"""
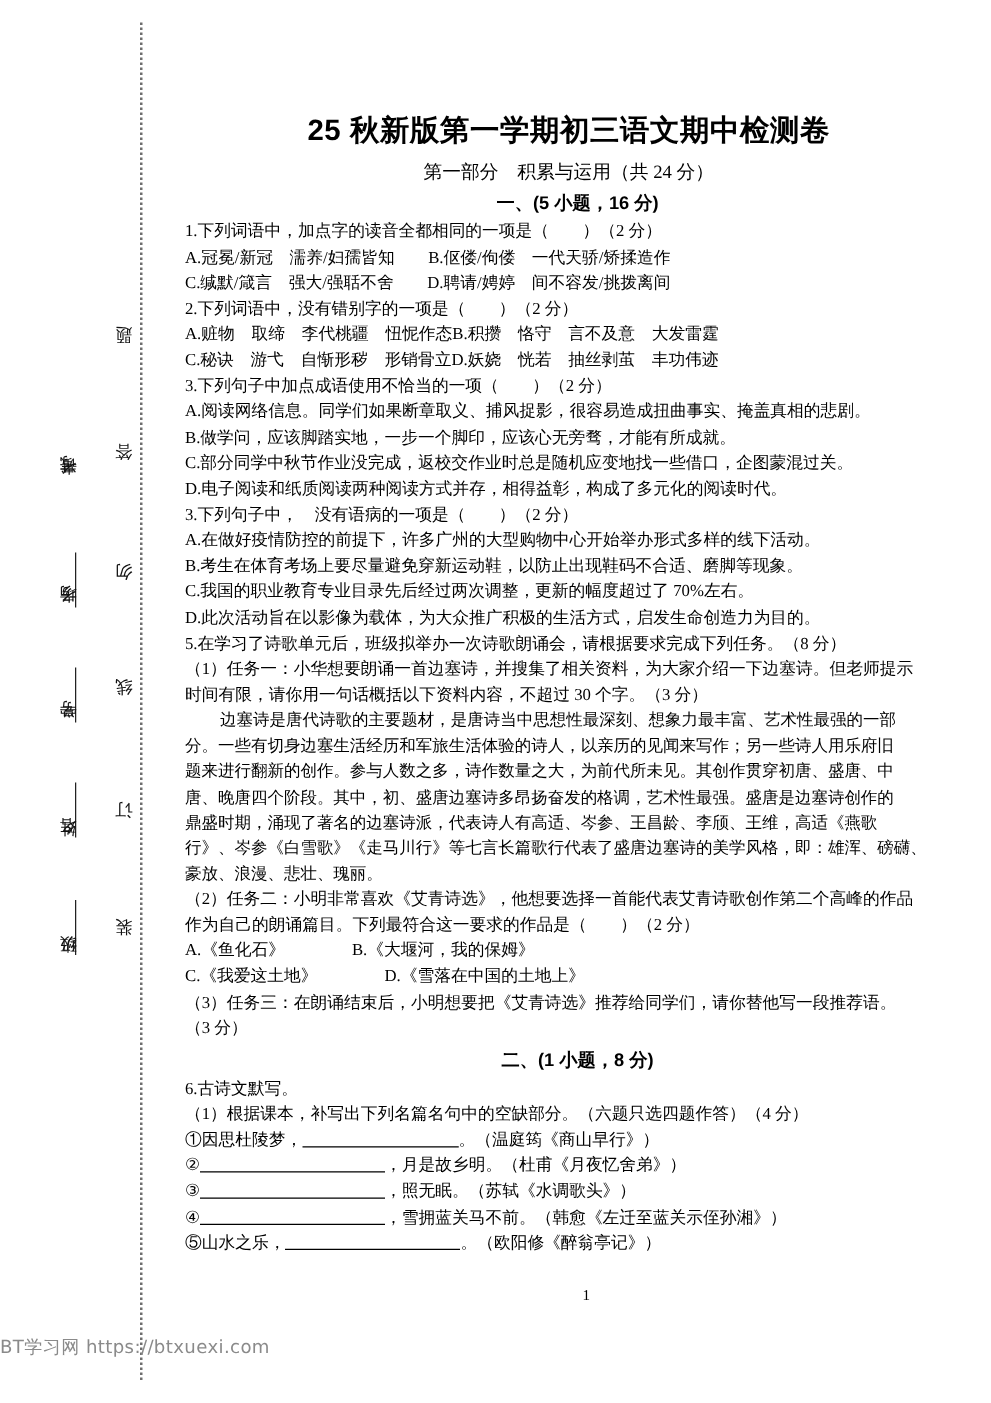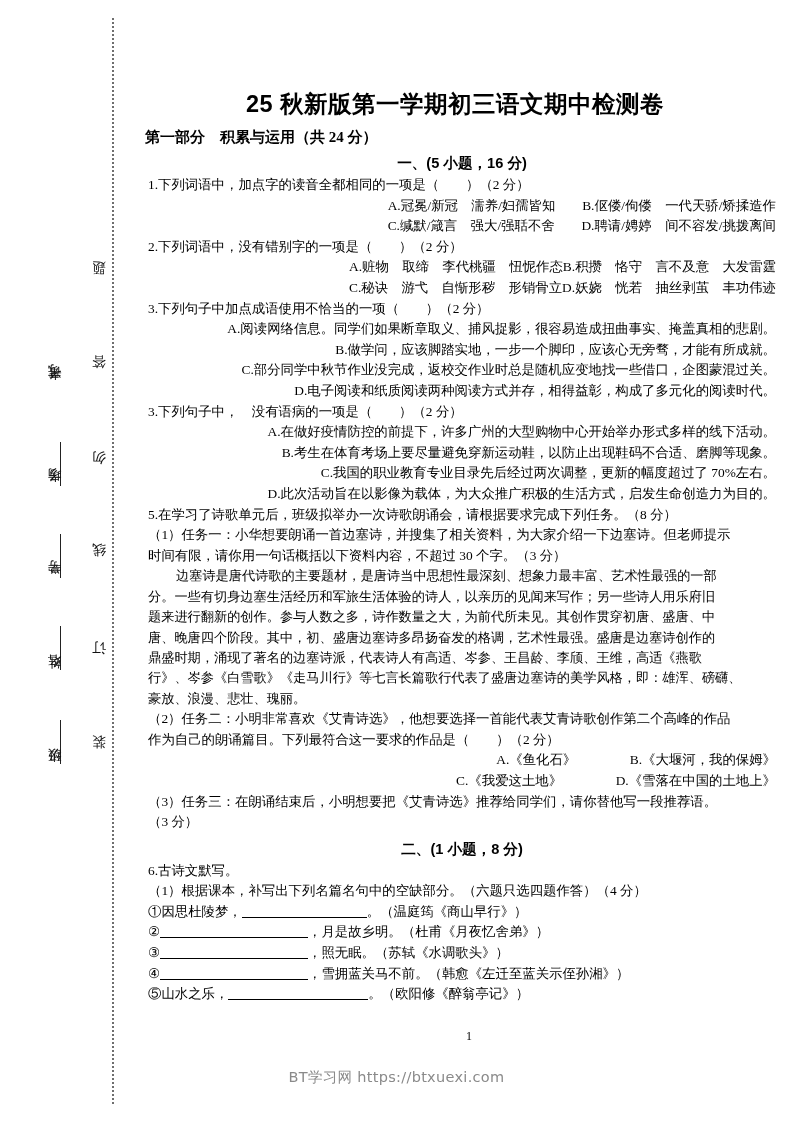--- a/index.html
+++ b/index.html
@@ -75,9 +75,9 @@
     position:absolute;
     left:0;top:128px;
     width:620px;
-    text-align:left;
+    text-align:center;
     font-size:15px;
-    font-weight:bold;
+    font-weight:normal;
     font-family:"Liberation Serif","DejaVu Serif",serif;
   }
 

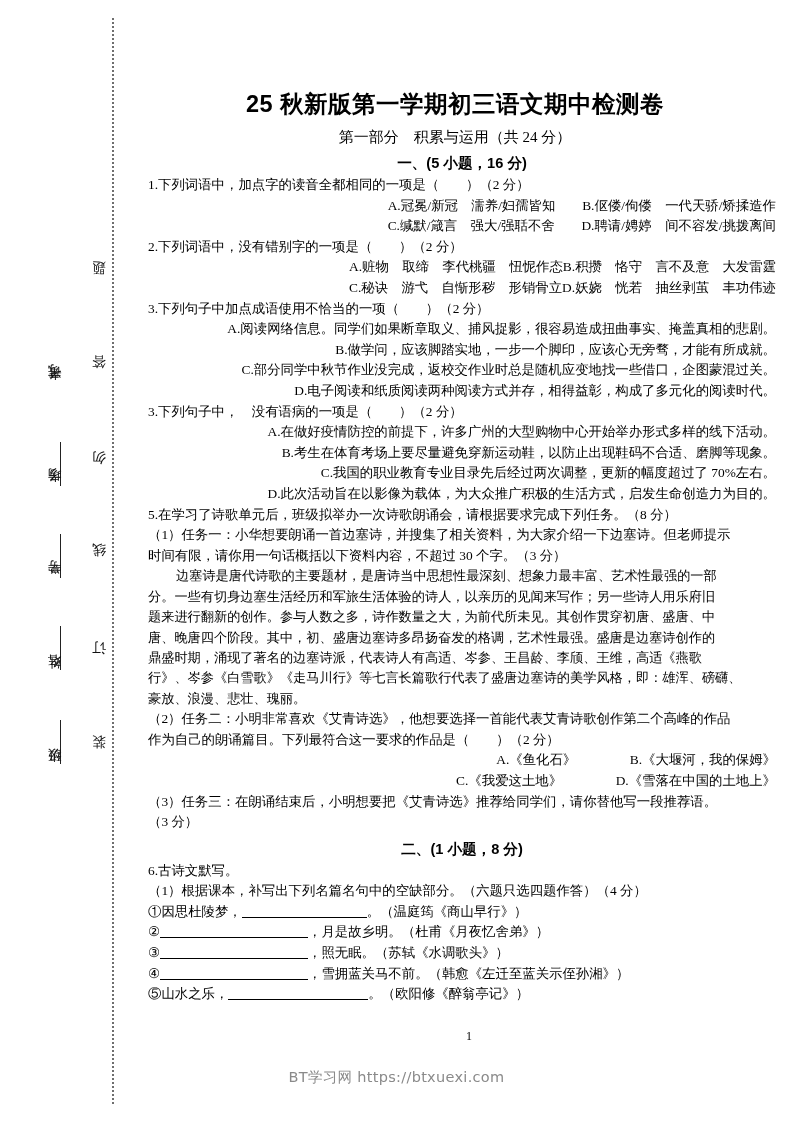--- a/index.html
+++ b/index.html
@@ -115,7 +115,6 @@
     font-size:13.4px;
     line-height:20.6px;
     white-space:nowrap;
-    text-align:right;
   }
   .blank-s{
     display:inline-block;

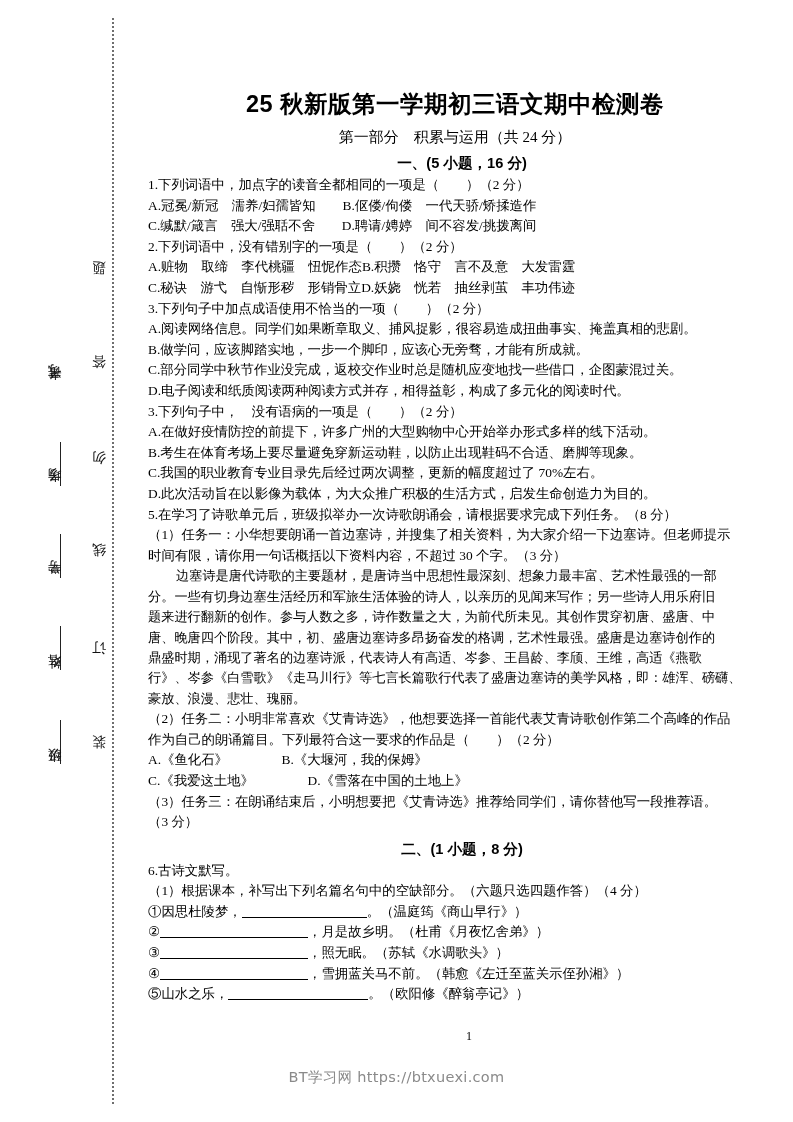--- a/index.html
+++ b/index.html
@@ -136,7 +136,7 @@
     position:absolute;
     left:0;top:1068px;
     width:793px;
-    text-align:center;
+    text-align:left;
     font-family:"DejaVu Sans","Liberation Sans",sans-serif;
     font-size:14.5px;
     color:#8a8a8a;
"""
**TO DO:** What is needed is an exact reproduction of the data, pictures excluded.

**OUTPUT OF THE EXERCISE:**
--- a/index.html
+++ b/index.html
@@ -75,9 +75,9 @@
     position:absolute;
     left:0;top:128px;
     width:620px;
-    text-align:left;
+    text-align:center;
     font-size:15px;
-    font-weight:bold;
+    font-weight:normal;
     font-family:"Liberation Serif","DejaVu Serif",serif;
   }
 

--- a/index.html
+++ b/index.html
@@ -115,7 +115,6 @@
     font-size:13.4px;
     line-height:20.6px;
     white-space:nowrap;
-    text-align:right;
   }
   .blank-s{
     display:inline-block;

--- a/index.html
+++ b/index.html
@@ -136,7 +136,7 @@
     position:absolute;
     left:0;top:1068px;
     width:793px;
-    text-align:center;
+    text-align:left;
     font-family:"DejaVu Sans","Liberation Sans",sans-serif;
     font-size:14.5px;
     color:#8a8a8a;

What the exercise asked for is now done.